S'engouffrer dans le sillon de mots indociles; y façonner des points d'appui, pour soi et quelques autres.
Pétrir les silences qui sont une partie du terreau où s'ensemence ce qui nous dispose dans le jour.
Les inviter à s'ébrouer.
Apparaît alors parfois une ouverture, elle offre au souffle un fragment de miracle: ne plus craindre la douceur.
lundi, décembre 10, 2012
Dans et sur les hommes, José Luis Peixoto
Comme je trouve cette lecture, ainsi que presque toutes celles de ce Dizedor de génie, à couper le souffle, je me suis dit que j'allais la traduire et la mettre en ligne par ici.
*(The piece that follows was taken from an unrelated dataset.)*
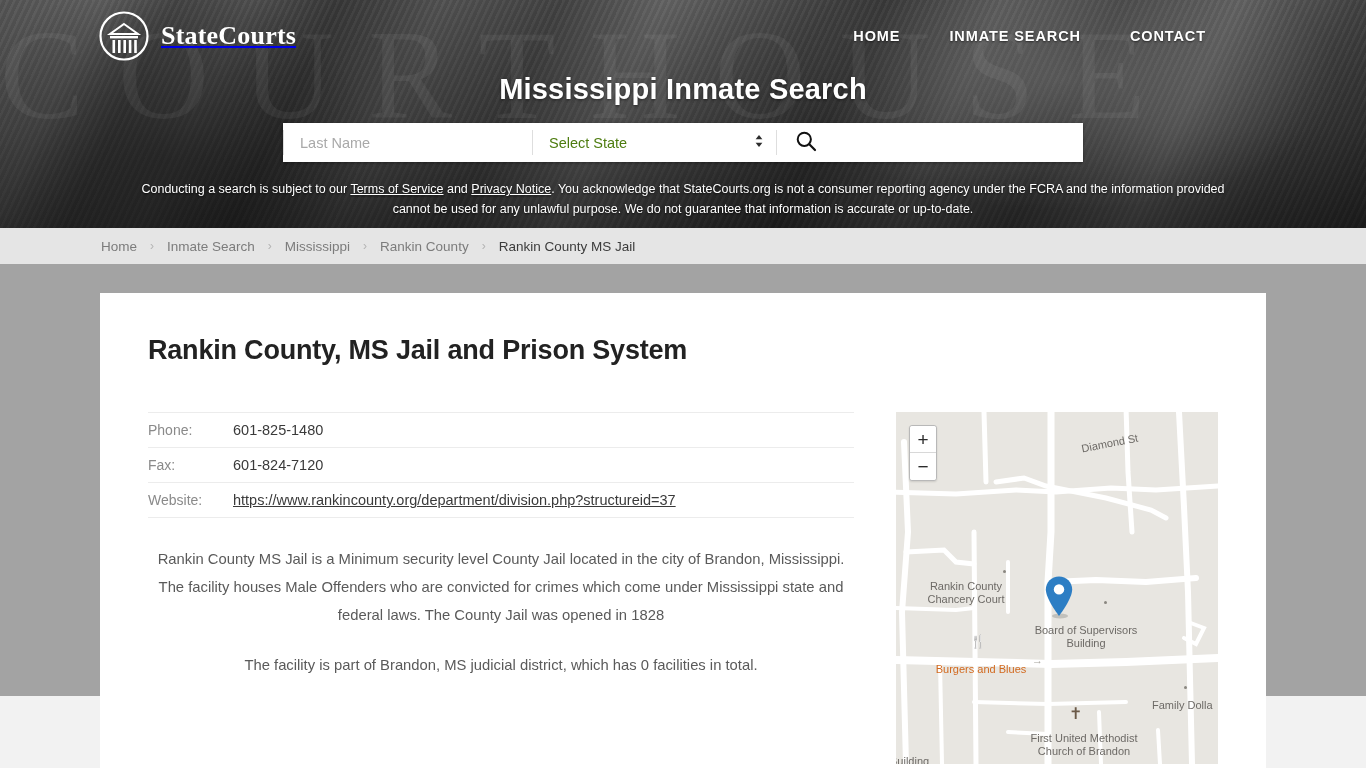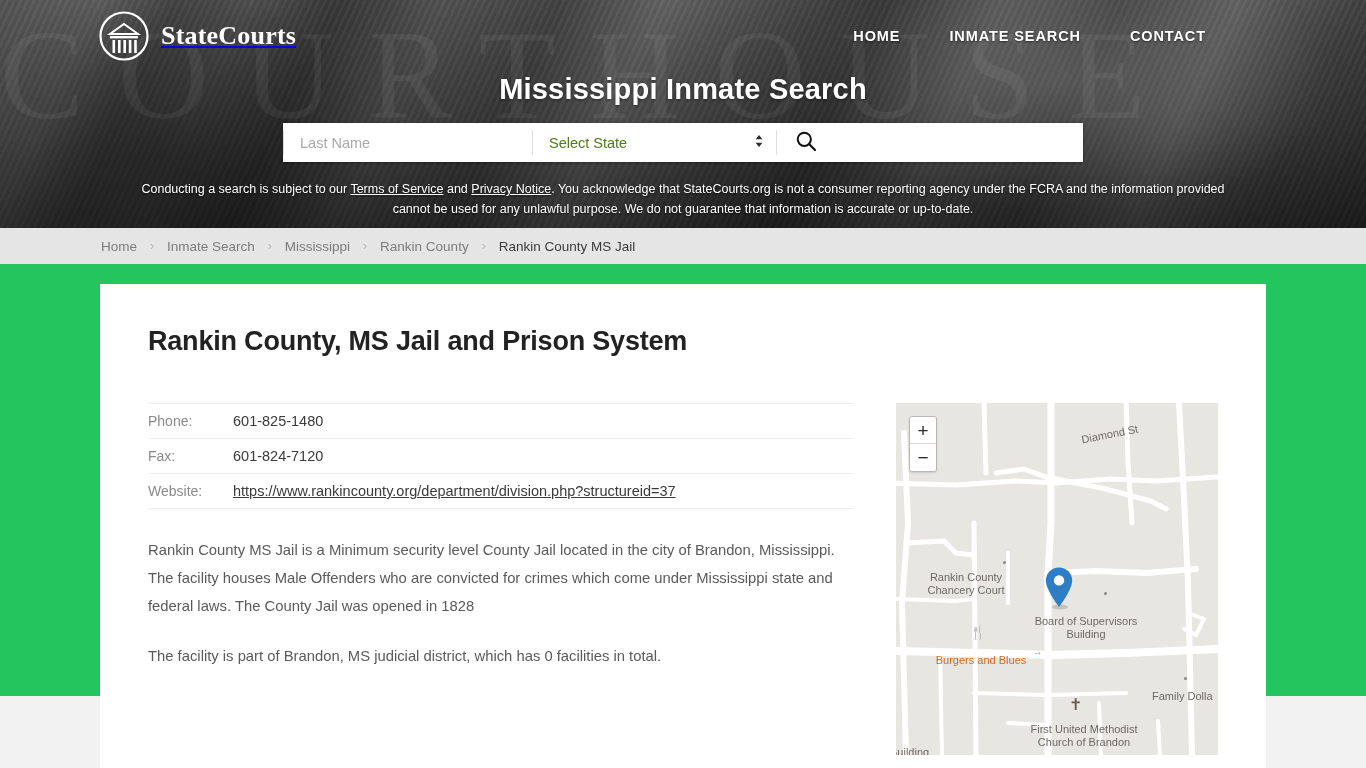"Rankin County, MS Jail and" .page { background: #22c55e -> #a3a3a3; padding-top: 20px -> 29px }
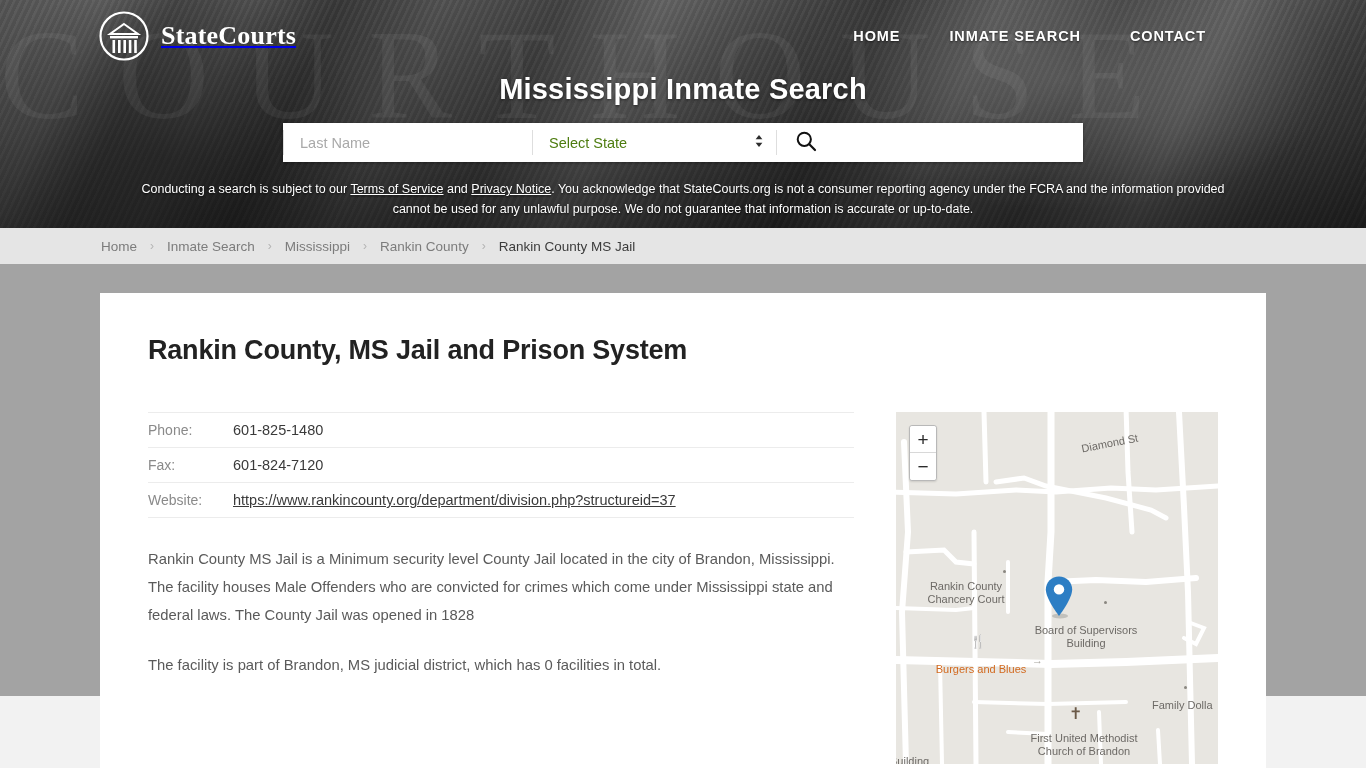"Rankin County MS Jail is" .para { text-align: none -> center }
Eussé-je été plus doué, vous auriez eu droit à des sous-titres.
Attention, texte et récitation décapants.
Comme
le sang, nous courons à l'intérieur des corps au moment où des
abîmes les tirent et les dévorent. Nous traversons chaque branche
des arbres intérieurs qui croissent de la poitrine et s'étendent
par les bras, par les jambes, par les regards. Les racines
s'accrochent au cœur et nous recouvrons chaque doigt fin de ces
racines qui se ferment et s'ouvrent et écrasent cette pierre de feu.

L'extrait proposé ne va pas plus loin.